La replica del gruppo

La band: Siamo provocatori. tutto pianificato. Biagi dice bene, non la prima volta che il gruppo si esibisce. Ed la stessa band a rivendicare due anni di concerti de musica trap e rap, scrivendo una propria pagina Facebook: A quanto pare il giorno giunto: il mondo variopinto del giornalismo italiano si finalmente secondo noi. benvenuto; sette in ritardo, ma vi aspettavamo. Un lunghissimo post in cui, fra i riferimenti storici, si legge: Siamo estremi? S. Siamo provocatori? S. questo tutto voluto. Il fatto stesso che qualcuno si indigni, in un certo senso, previsto. Siamo qui per creare slanci. Era davvero fossile componenti de un gruppo armato clandestine forse strrillarlo nei pezzi e sui palchi non sarebbe la strategia migliore da adottare.

Il fondatore delle Br si dissocia e condanna

Indignato dall’operazione di Alberto Franceschini, classe 1947, uno dei fondatori delle Brigate Rosse, che alla fine degli anni ’60 creò con Renato Curcio il gruppo eversivo delle Brigate Rosse. Alabama correrò Franceschini ha detto: Quella della Gang P38 mi sembra una strumentalizzazione finalizzata a fare pubblicit. Quello delle Brigate Rosse è stato un capitolo drammatico della storia italiana del Novecento.

La posizione dell’Arco

L’Arci provinciale gira sulla distanza. Marco Vicini, presidente del Tunnel Arci, ha parlato di provocazione e dissacrazione, del locale di via Del Chionso dove il concerto si svolto, e alle sue parole che si riferisce Lorenzo Biagi, mentre il provinciale Arci ha imprigionato la distanza dall’esibizione: La stagione degli anni di piombo e dei suoi protagonisti rappresenta delle pi buie della storia del nostro Paese e la sua condanna, diciamo qualsiasi colore sia, non prevedere vedi e ma. Troveremo e dirigeremo il Circolo Tunnel ad approfondire e delineare questa vicenda che ci lascia con l’amaro in boca anche perché vede protagonista un gruppo di giovani musicisti.
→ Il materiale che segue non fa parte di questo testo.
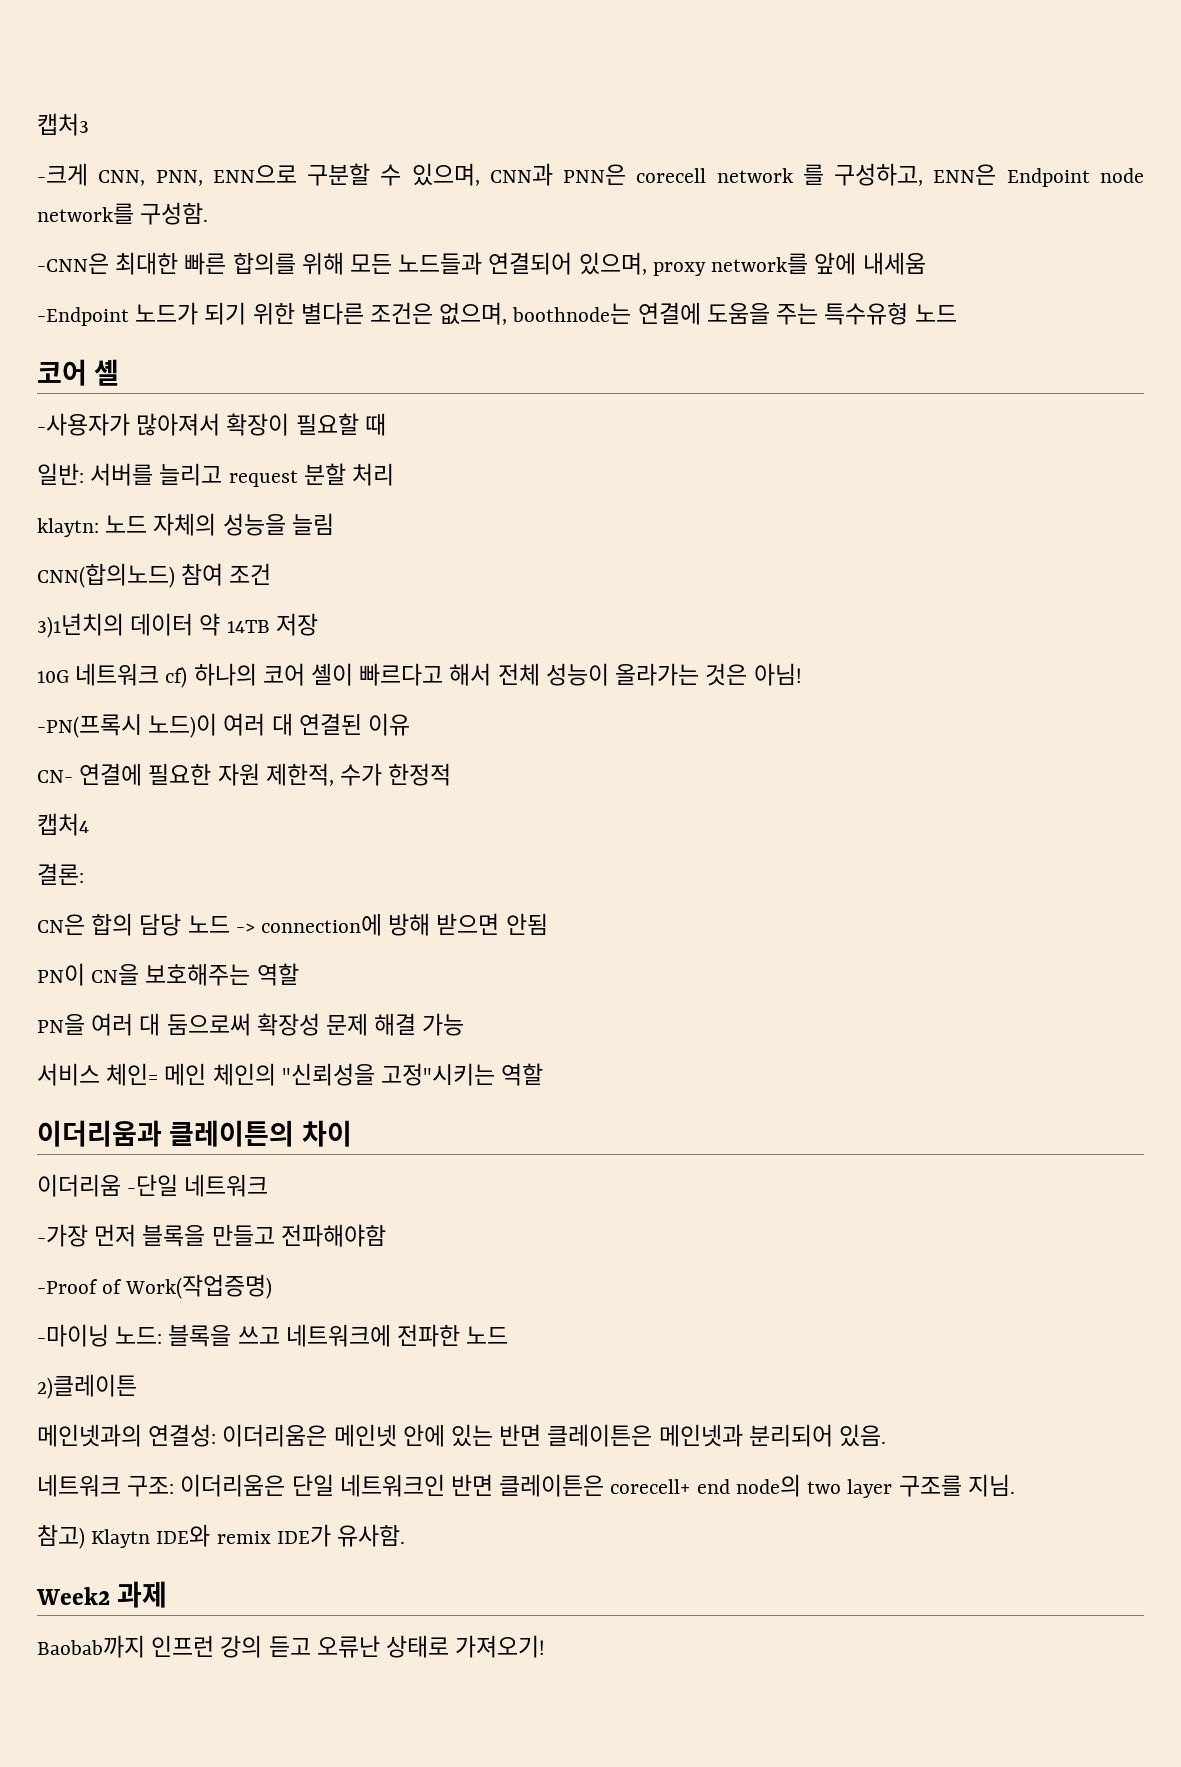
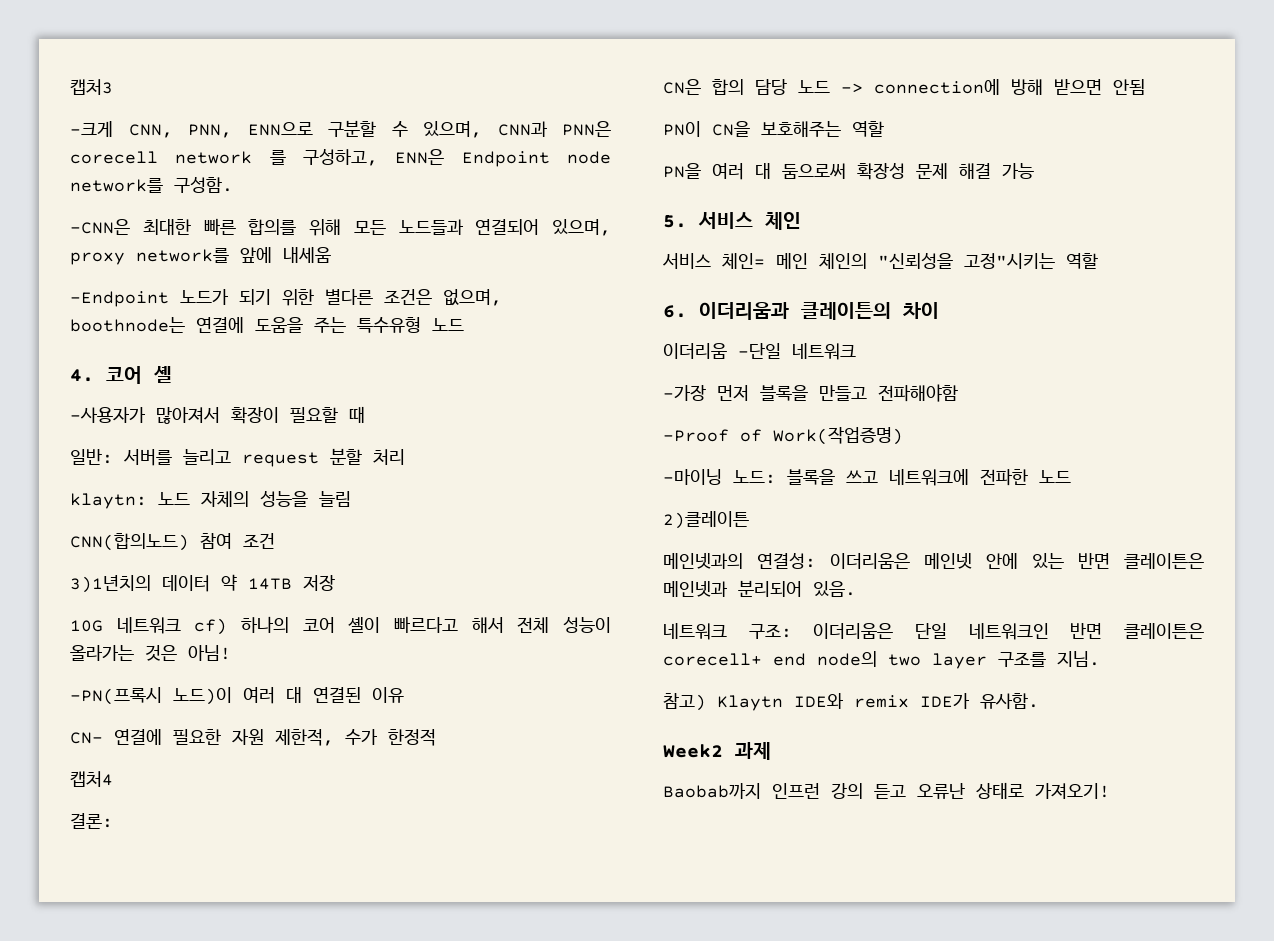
- 코어 셸
+ 4. 코어 셸
+ 5. 서비스 체인
- 이더리움과 클레이튼의 차이
+ 6. 이더리움과 클레이튼의 차이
La critica al Sindaco di Reggio e l’interrogatorio parlamentare

Deve esserci un limite — sono le parole del sindaco di Reggio, Luca Vecchi, già presidente dell’Anci regionale — Non c’è provocazione o creatività artistica che abbia o che possare legittimare questo tipo di messaggio. Il Circolo Arci in questione ha pesantemente sbagliato, la mia previsione è che si riflettano sull’errore con autocritica. Quanto accaduto una vergogna è un grande insulto alla nostra citt. Ed proprio contro il Comune e contro la Regione, oltre che contro Arci, che si lancia Galeazzo Bignami, deputato di Fratelli d’Italia: semplicemente vergognoso che Arci veda affiliata tra i propri circoli a realt che decide di ospitare concerti inneggianti alle brigate rosse e all’assassinio di Aldo Moro. È inaccettabile che il sito istituzionale per la promozione turistica del Comune con la Regione Emilia-Romagna pubblicizzino questa “Tunnel dell’Arci”. Non solo un interrogatorio parlamentare, presenteremo anche un esposto alla Procura.